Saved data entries
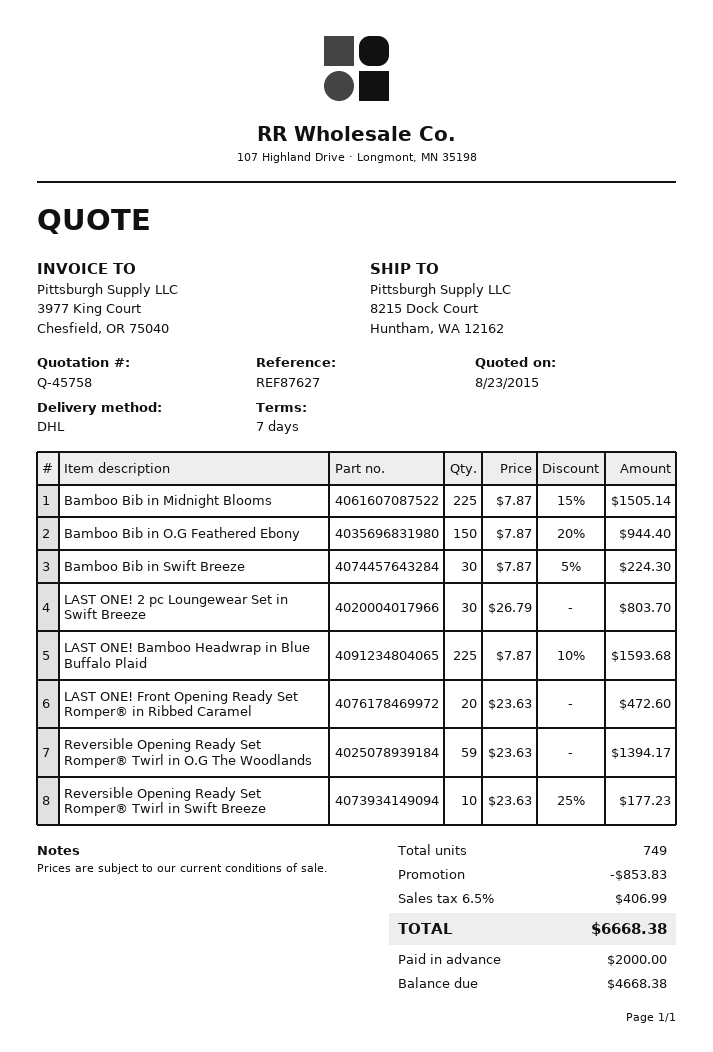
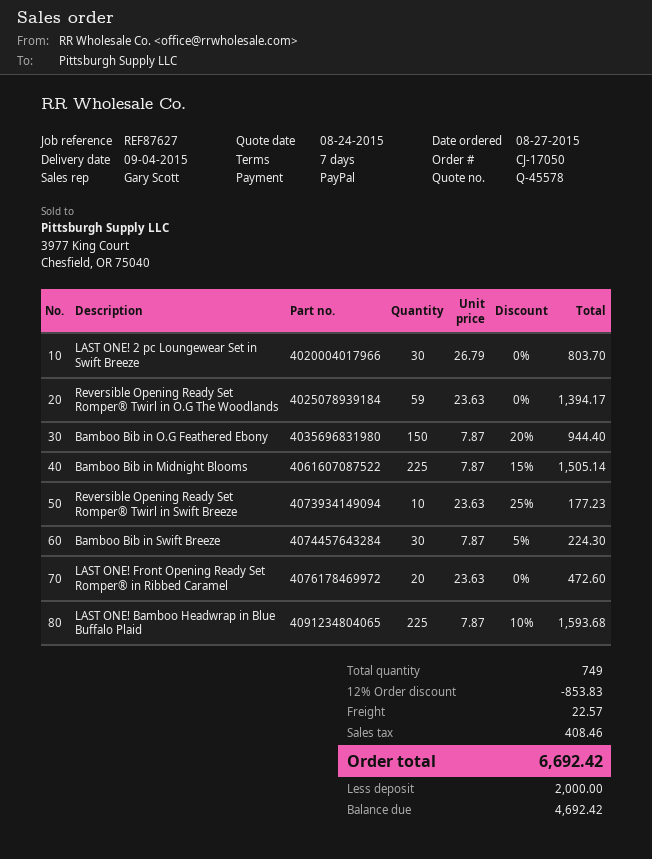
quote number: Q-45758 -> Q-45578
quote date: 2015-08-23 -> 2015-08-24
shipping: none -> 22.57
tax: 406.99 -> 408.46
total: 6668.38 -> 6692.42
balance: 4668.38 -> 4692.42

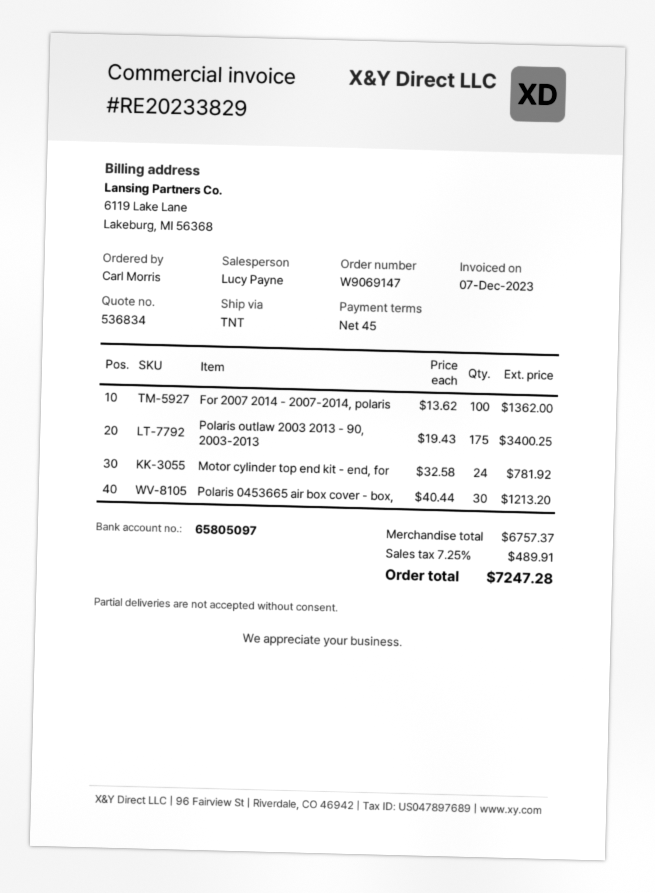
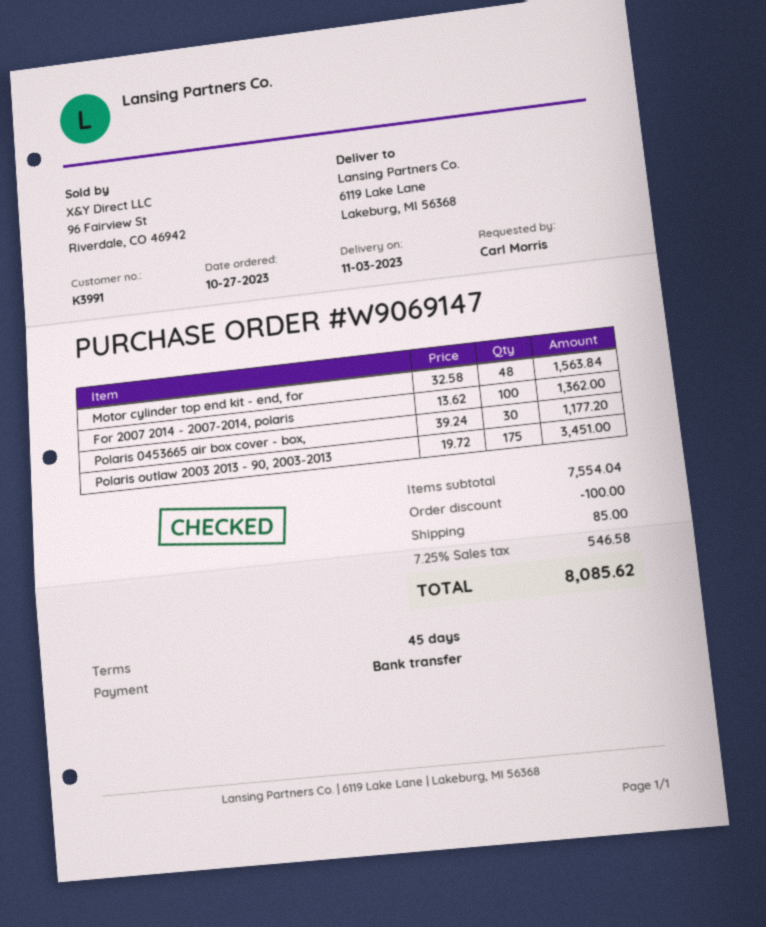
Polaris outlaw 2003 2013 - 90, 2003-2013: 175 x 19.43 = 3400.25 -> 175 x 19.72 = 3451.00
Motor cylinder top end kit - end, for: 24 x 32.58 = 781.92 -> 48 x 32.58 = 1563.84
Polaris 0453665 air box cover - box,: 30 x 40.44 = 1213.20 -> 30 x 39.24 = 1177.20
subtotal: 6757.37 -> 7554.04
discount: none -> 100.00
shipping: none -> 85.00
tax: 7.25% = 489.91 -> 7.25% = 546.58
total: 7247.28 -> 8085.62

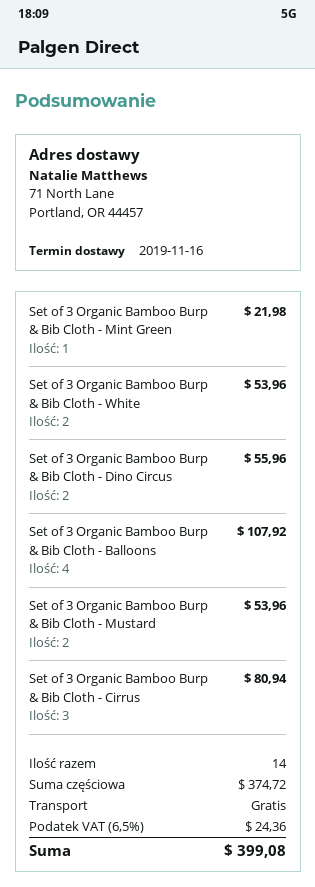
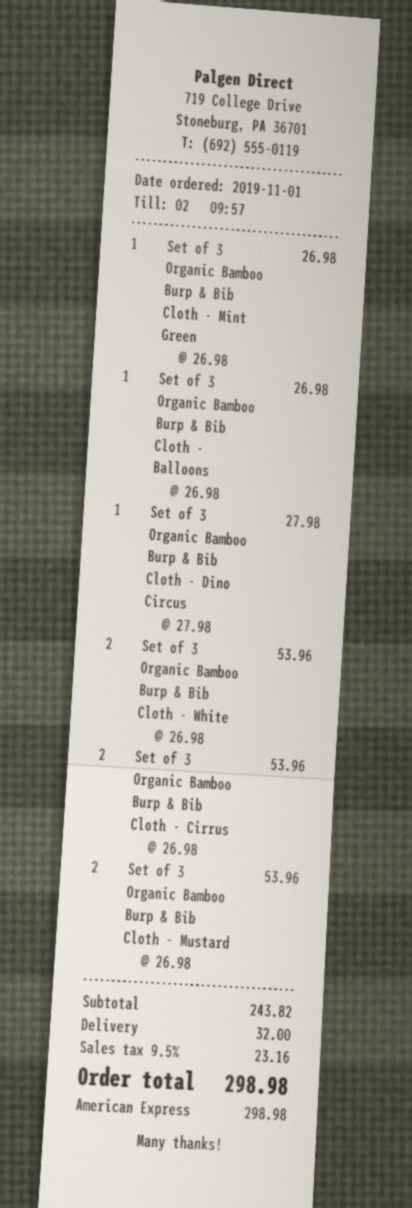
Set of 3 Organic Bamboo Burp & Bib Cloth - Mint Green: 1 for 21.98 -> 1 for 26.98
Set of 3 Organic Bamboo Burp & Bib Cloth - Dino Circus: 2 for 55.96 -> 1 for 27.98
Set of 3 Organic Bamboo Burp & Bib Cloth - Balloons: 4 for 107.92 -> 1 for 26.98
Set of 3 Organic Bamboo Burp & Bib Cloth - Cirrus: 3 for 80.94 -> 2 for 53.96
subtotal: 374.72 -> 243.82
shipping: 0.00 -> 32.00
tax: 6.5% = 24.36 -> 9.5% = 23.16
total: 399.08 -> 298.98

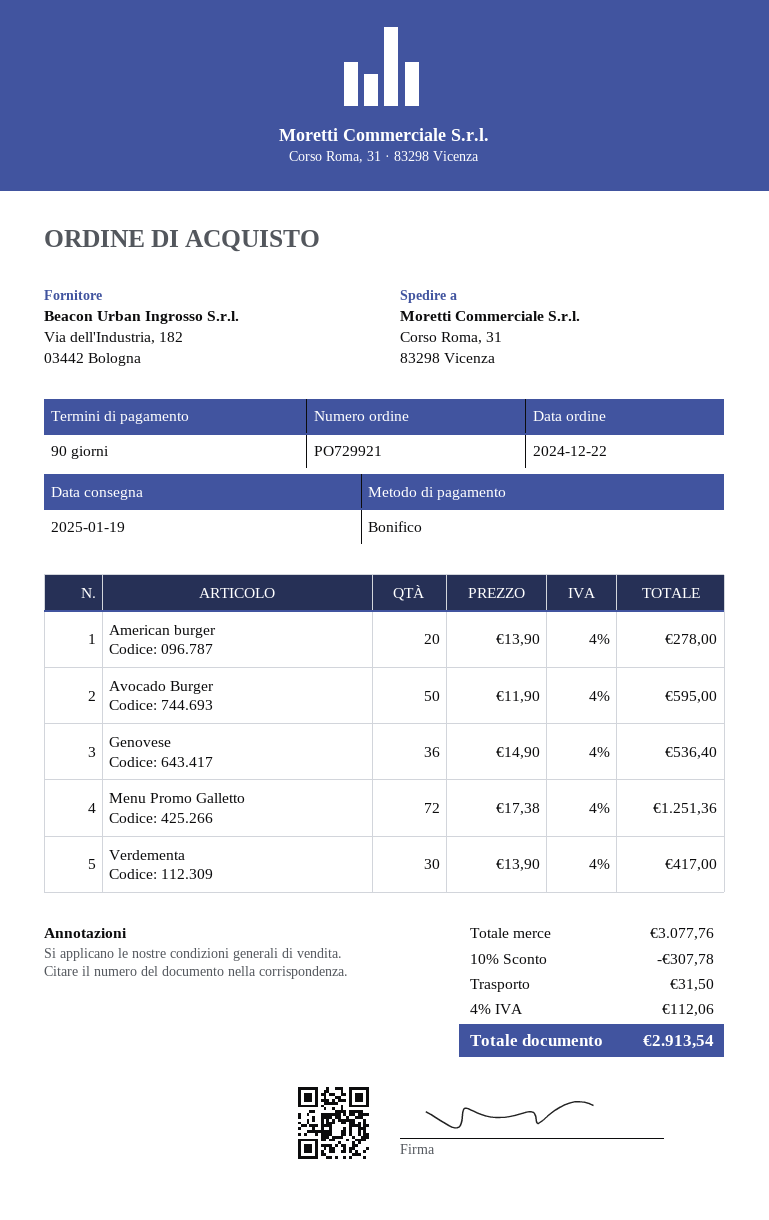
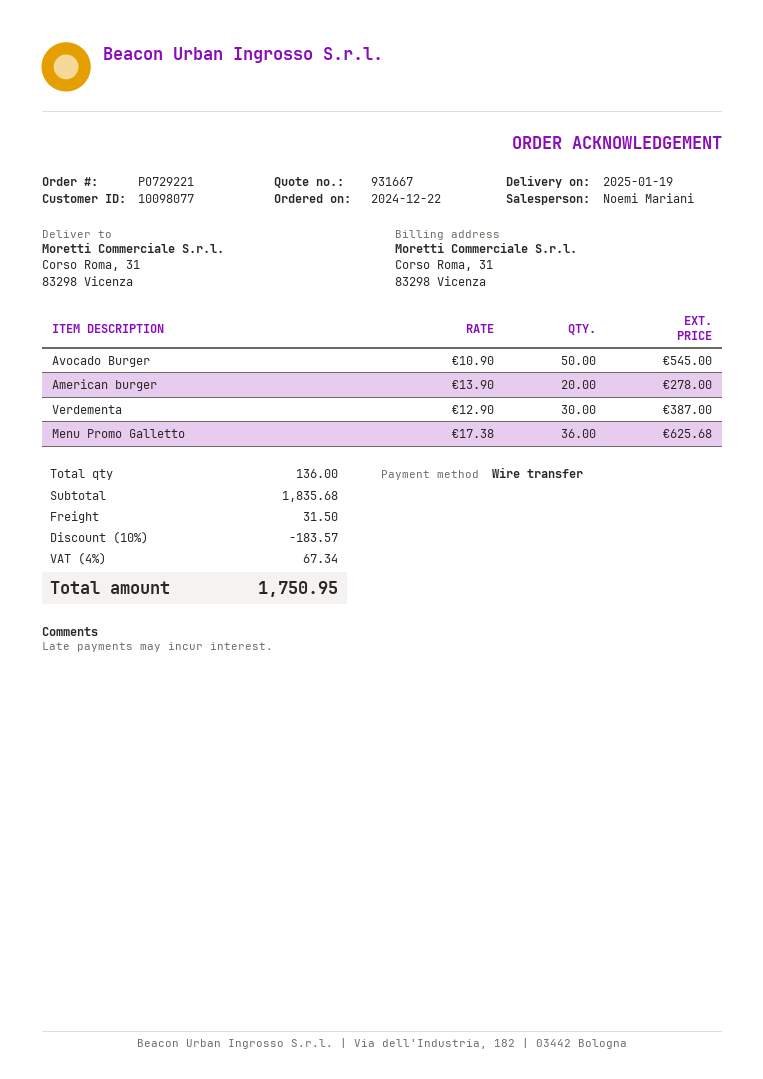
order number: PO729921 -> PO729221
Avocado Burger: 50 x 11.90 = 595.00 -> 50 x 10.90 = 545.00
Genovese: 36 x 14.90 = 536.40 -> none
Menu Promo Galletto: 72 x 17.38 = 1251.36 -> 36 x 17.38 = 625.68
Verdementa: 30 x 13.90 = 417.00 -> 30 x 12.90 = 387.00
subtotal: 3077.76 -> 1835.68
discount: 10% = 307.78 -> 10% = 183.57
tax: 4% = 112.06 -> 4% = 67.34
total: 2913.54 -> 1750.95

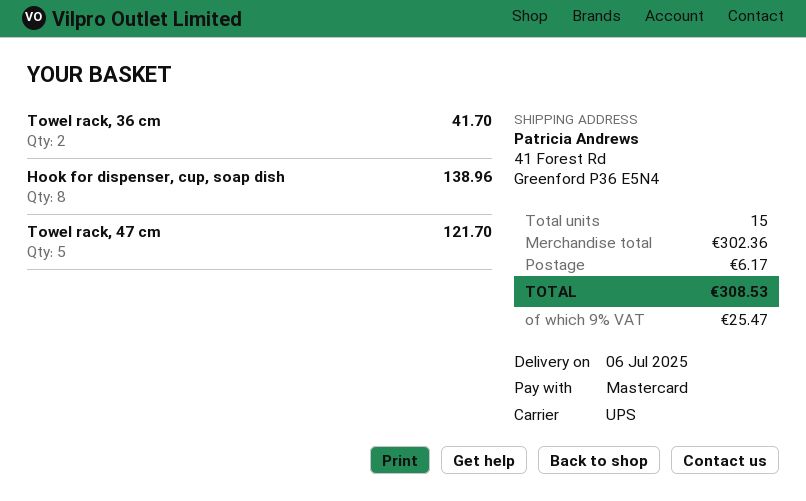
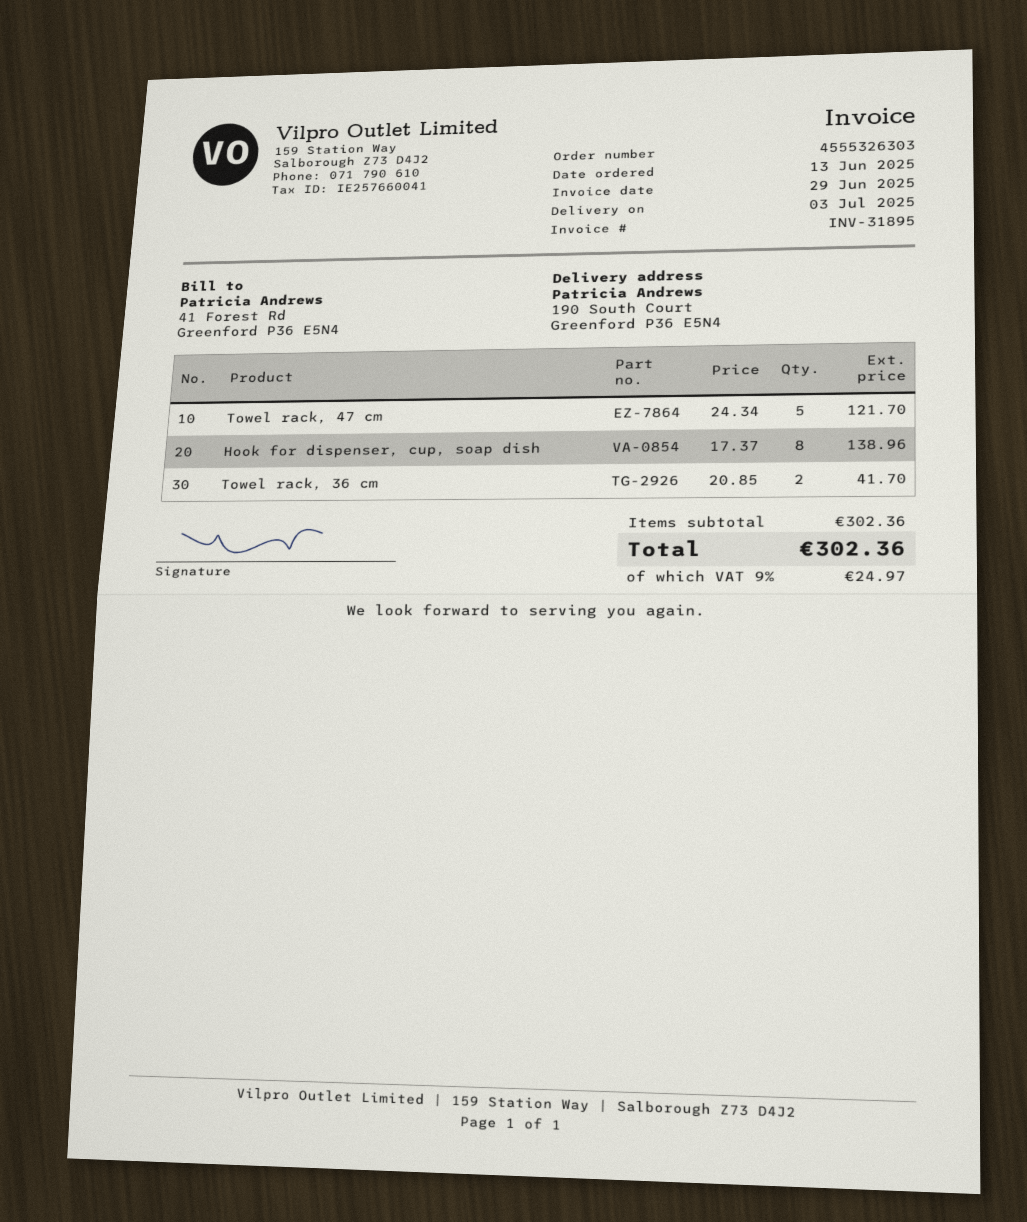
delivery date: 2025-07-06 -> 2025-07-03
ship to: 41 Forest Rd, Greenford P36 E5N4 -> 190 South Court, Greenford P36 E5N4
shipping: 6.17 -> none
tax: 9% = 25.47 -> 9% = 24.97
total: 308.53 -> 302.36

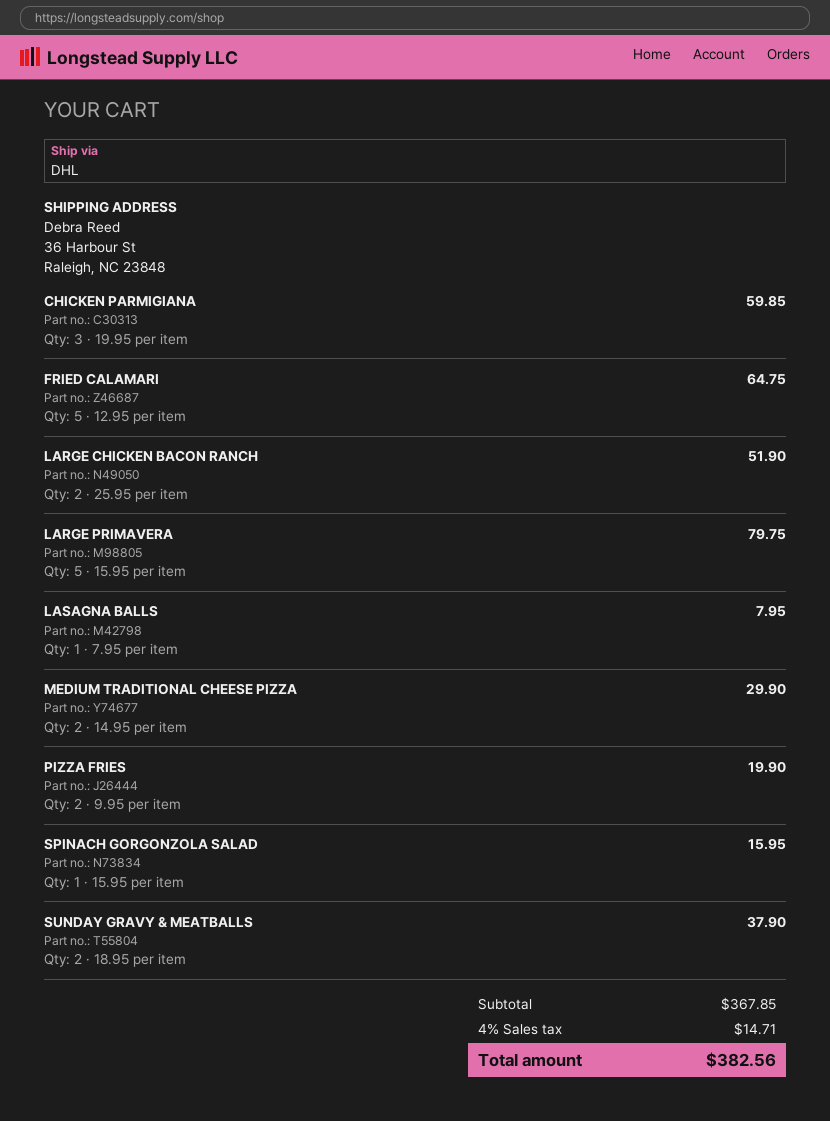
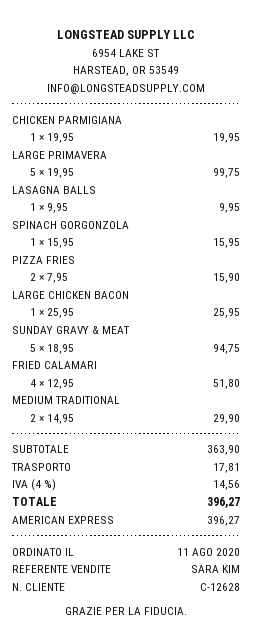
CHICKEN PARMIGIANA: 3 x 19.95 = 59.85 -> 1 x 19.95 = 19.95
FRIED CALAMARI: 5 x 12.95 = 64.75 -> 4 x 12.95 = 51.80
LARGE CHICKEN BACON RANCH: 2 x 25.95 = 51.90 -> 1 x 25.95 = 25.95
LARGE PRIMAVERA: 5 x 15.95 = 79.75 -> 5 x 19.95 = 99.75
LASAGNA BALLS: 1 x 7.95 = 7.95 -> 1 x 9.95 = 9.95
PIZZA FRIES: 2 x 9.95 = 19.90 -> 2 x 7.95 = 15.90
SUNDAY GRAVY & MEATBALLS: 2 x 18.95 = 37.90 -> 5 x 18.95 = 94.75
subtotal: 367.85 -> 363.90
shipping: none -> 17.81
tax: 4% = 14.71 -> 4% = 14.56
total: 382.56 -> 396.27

EXERCISE DETAILS:
An exact copy of the records above is needed, with the pictures removed.

SOLUTION:
quote number: Q-45758 -> Q-45578
quote date: 2015-08-23 -> 2015-08-24
shipping: none -> 22.57
tax: 406.99 -> 408.46
total: 6668.38 -> 6692.42
balance: 4668.38 -> 4692.42

Polaris outlaw 2003 2013 - 90, 2003-2013: 175 x 19.43 = 3400.25 -> 175 x 19.72 = 3451.00
Motor cylinder top end kit - end, for: 24 x 32.58 = 781.92 -> 48 x 32.58 = 1563.84
Polaris 0453665 air box cover - box,: 30 x 40.44 = 1213.20 -> 30 x 39.24 = 1177.20
subtotal: 6757.37 -> 7554.04
discount: none -> 100.00
shipping: none -> 85.00
tax: 7.25% = 489.91 -> 7.25% = 546.58
total: 7247.28 -> 8085.62

Set of 3 Organic Bamboo Burp & Bib Cloth - Mint Green: 1 for 21.98 -> 1 for 26.98
Set of 3 Organic Bamboo Burp & Bib Cloth - Dino Circus: 2 for 55.96 -> 1 for 27.98
Set of 3 Organic Bamboo Burp & Bib Cloth - Balloons: 4 for 107.92 -> 1 for 26.98
Set of 3 Organic Bamboo Burp & Bib Cloth - Cirrus: 3 for 80.94 -> 2 for 53.96
subtotal: 374.72 -> 243.82
shipping: 0.00 -> 32.00
tax: 6.5% = 24.36 -> 9.5% = 23.16
total: 399.08 -> 298.98

order number: PO729921 -> PO729221
Avocado Burger: 50 x 11.90 = 595.00 -> 50 x 10.90 = 545.00
Genovese: 36 x 14.90 = 536.40 -> none
Menu Promo Galletto: 72 x 17.38 = 1251.36 -> 36 x 17.38 = 625.68
Verdementa: 30 x 13.90 = 417.00 -> 30 x 12.90 = 387.00
subtotal: 3077.76 -> 1835.68
discount: 10% = 307.78 -> 10% = 183.57
tax: 4% = 112.06 -> 4% = 67.34
total: 2913.54 -> 1750.95

delivery date: 2025-07-06 -> 2025-07-03
ship to: 41 Forest Rd, Greenford P36 E5N4 -> 190 South Court, Greenford P36 E5N4
shipping: 6.17 -> none
tax: 9% = 25.47 -> 9% = 24.97
total: 308.53 -> 302.36

CHICKEN PARMIGIANA: 3 x 19.95 = 59.85 -> 1 x 19.95 = 19.95
FRIED CALAMARI: 5 x 12.95 = 64.75 -> 4 x 12.95 = 51.80
LARGE CHICKEN BACON RANCH: 2 x 25.95 = 51.90 -> 1 x 25.95 = 25.95
LARGE PRIMAVERA: 5 x 15.95 = 79.75 -> 5 x 19.95 = 99.75
LASAGNA BALLS: 1 x 7.95 = 7.95 -> 1 x 9.95 = 9.95
PIZZA FRIES: 2 x 9.95 = 19.90 -> 2 x 7.95 = 15.90
SUNDAY GRAVY & MEATBALLS: 2 x 18.95 = 37.90 -> 5 x 18.95 = 94.75
subtotal: 367.85 -> 363.90
shipping: none -> 17.81
tax: 4% = 14.71 -> 4% = 14.56
total: 382.56 -> 396.27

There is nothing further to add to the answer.